Tierra de nadie

¿Por qué no podemos adorar a un espagueti?

Con permiso de Salvini, de la momia de Franco y de la gresca continua entre el Estado opresor y el demonio independentista, el hecho crucial del verano ha tenido lugar en Holanda, cuyo Consejo de Estado ha determinado que el pastafarismo, con su Iglesia del Monstruo del Espagueti Volador, sus coladores en la cabeza tipo bombín y su veneración a los piratas de pata de palo, no es una religión sino una broma, y, en consecuencia, carece de sus privilegios.

Con esta distinción entre religiones serias y de guasa, los holandeses, que siempre fueron un tanto errantes, han resultado bastante erráticos, incapaces de apreciar el sentido del humor de confesiones como el cristianismo o el Islam, cuyas chanzas son de campeonato. No es un chiste que te esperen 72 vírgenes en el paraíso si te inmolas por la yihad o que la virginidad de una madre en cooperación necesaria con el Espíritu Santo sea un dogma de fe. No hay que tomarse a chufla que el primer hombre fuera un monigote de barro de un dios alfarero pero sí que una fe se construya en torno a los Ocho Condimentos, que se rebele contra el creacionismo, que prometa un cielo de cerveza y strippers y que sienta furor por la pasta con tomate o a la carbonara.

La primera condición que debería cumplirse para legalizar una religión y concederle ciertos derechos es que sea inofensiva e incapaz de provocar daño a sus fieles y a quienes se resistan a aceptar que los dioses dictan textos sagrados de obligado cumplimiento. Inclinarse ante unos tallarines con albóndigas no es mejor ni peor que hacerlo ante un crucifijo o poner a prueba los riñones con genuflexiones en dirección a la Meca, con la diferencia de que en nombre de Monesvol (Monstruo del Espagueti Volador) no se han cometido las atrocidades que aún salpican la historia de los monoteísmos clásicos.

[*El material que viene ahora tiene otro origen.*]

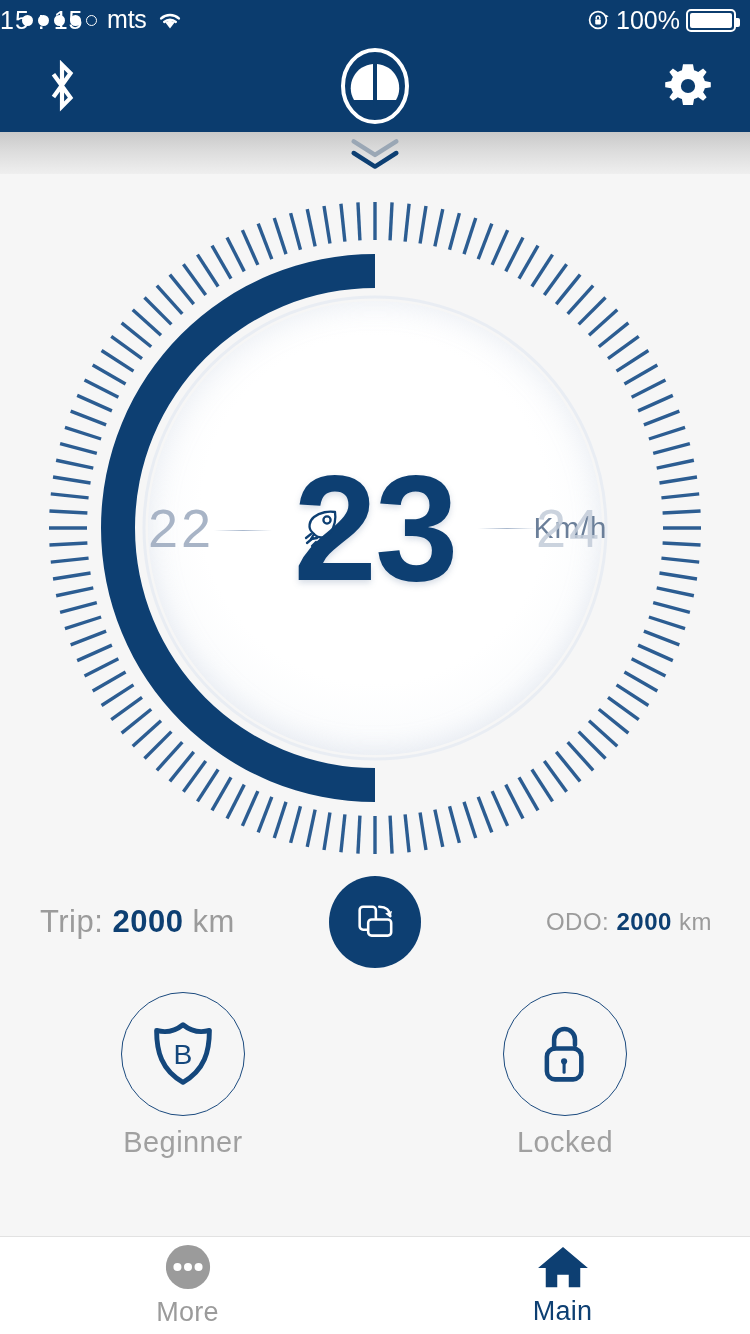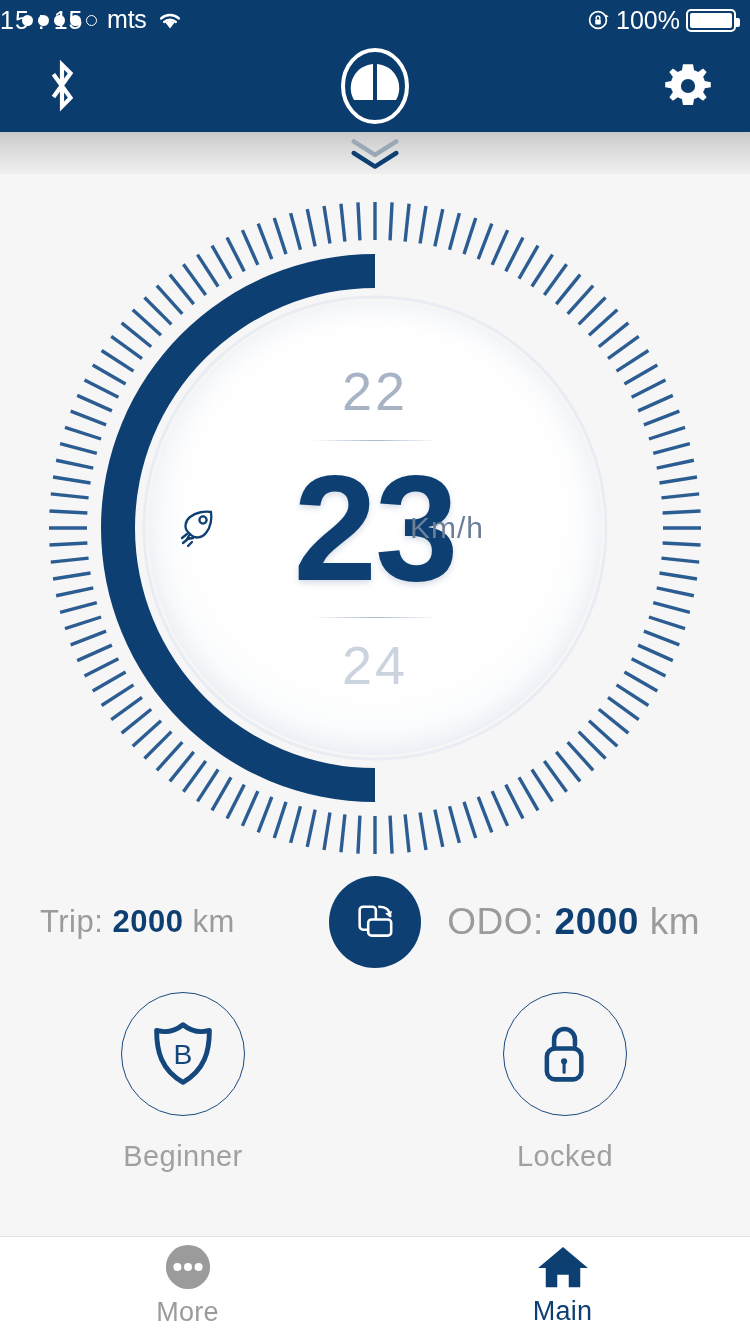"22" .speed-stack { flex-direction: column -> row; justify-content: center -> none }
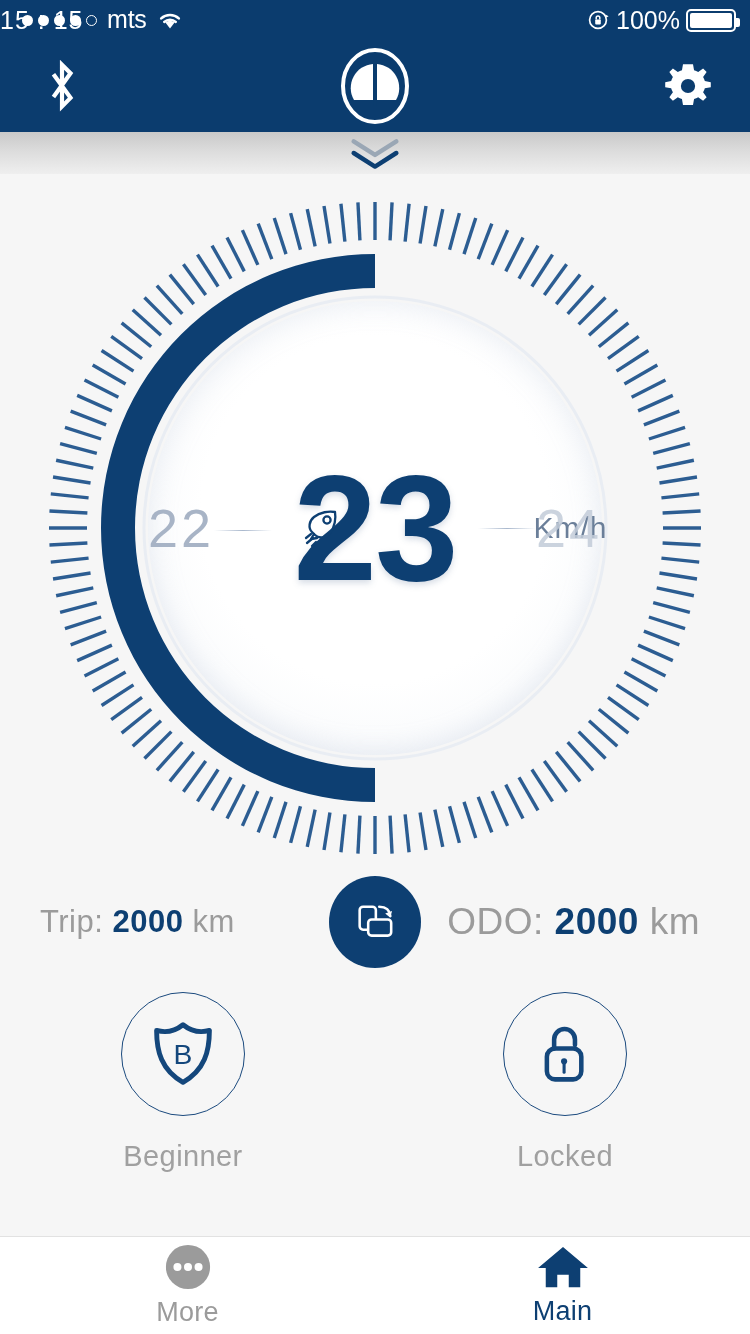"ODO: 2000 km" .trip-right { font-size: 37px -> 24px; right: 50px -> 38px }
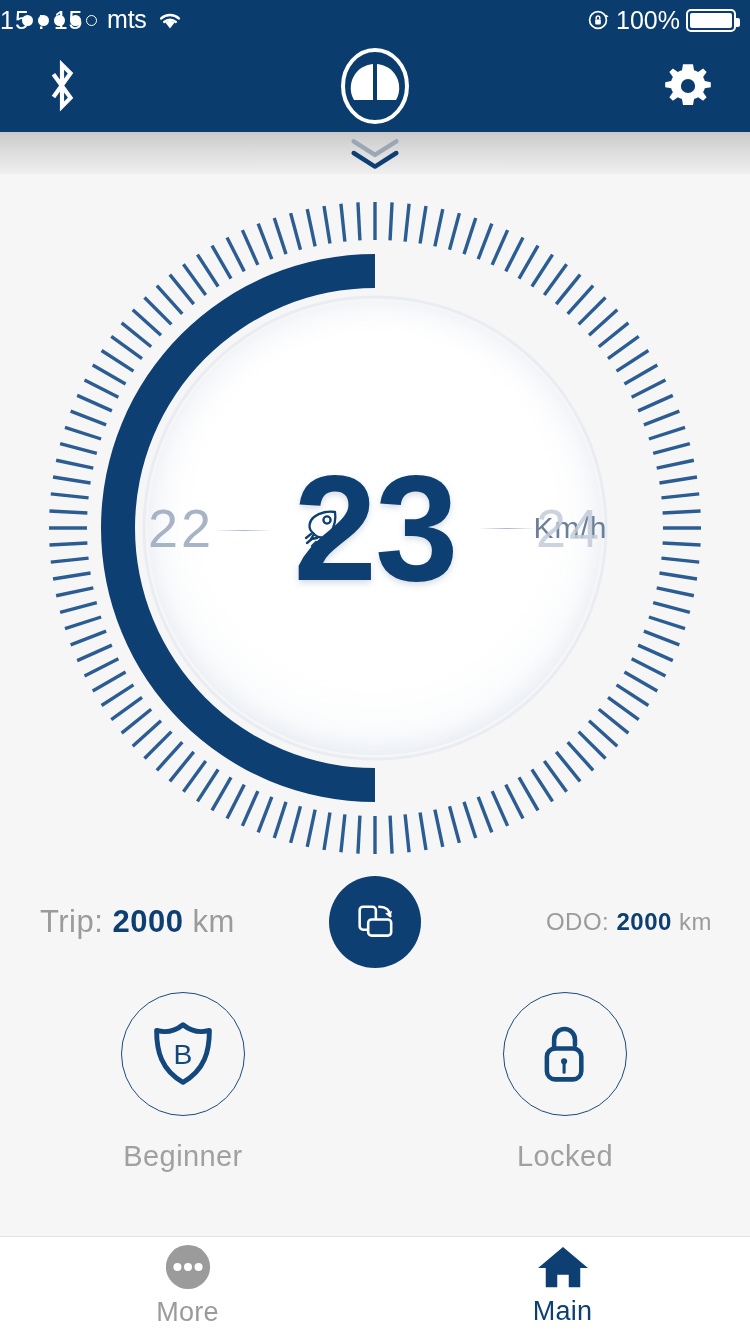"Beginner" .mode-label { margin-top: 24px -> 10px }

El Evangelio del Señor de los Fusili no predica que los niños se acerquen a él para que luego sus sacerdotes cometan todo tipo de abusos con la complacencia o la indiferencia vaticana, ni promete la absolución de los pecados a quienes se pasen por la piedra a los infieles con abundantes raciones de metralla. Dice defender todo lo que es bueno y oponerse a todo lo que no lo es, lo cual no es un mal principio. Y encuentra una relación directa, proporcional incluso, entre el calentamiento global, los terremotos, los huracanes y otros desastres naturales y el descenso en el número de piratas. ¿Simple coincidencia? Quizás.

Es una verdad científica que la pasta y la cerveza engordan, aunque su consumo es sin duda más benéfico que el opio con el que algunas religiones envenenan el cuerpo y el alma. Los creyentes de Su Suprema Presencia Boloñesa rechazan los dogmas y se reservan el derecho a cambiar de opinión o a aceptar si se les convence que su tallerinesco creador no existe salvo en la imaginación de los redactores de la guía Michelín. De hecho consideran que no es demasiado listo y que el universo al que dio lugar fue producto de un diseño no inteligente.

A la manera holandesa, la santa comisión asesora de Libertad Religiosa española ha denegado hasta en cuatro ocasiones la petición para inscribir al pastafarismo en el Registro de Entidades Religiosas. Entre sus argumentos, su intención jocosa, su tono de burla y, lo que es más divertido, su falta de credibilidad, como si eso de separar las aguas del Mar Rojo para escapar de los egipcios fuera de lo más cotidiano. Como hemos sabido en los últimos días, este país tiene más cerdos que habitantes, y eso que sobran españoles, a juicio de esa octogenaria inglesa que ha pedido que le devuelvan el importe de sus vacaciones por la enorme presencia hispana en Benidorm. Las autoridades tratan de impedir, al parecer, que la pasión por la grasa unida a la devoción por los carbohidratos nos transforme en creyentes obesos. La libertad de culto ha de ceder ante un bien mayor: la salud pública.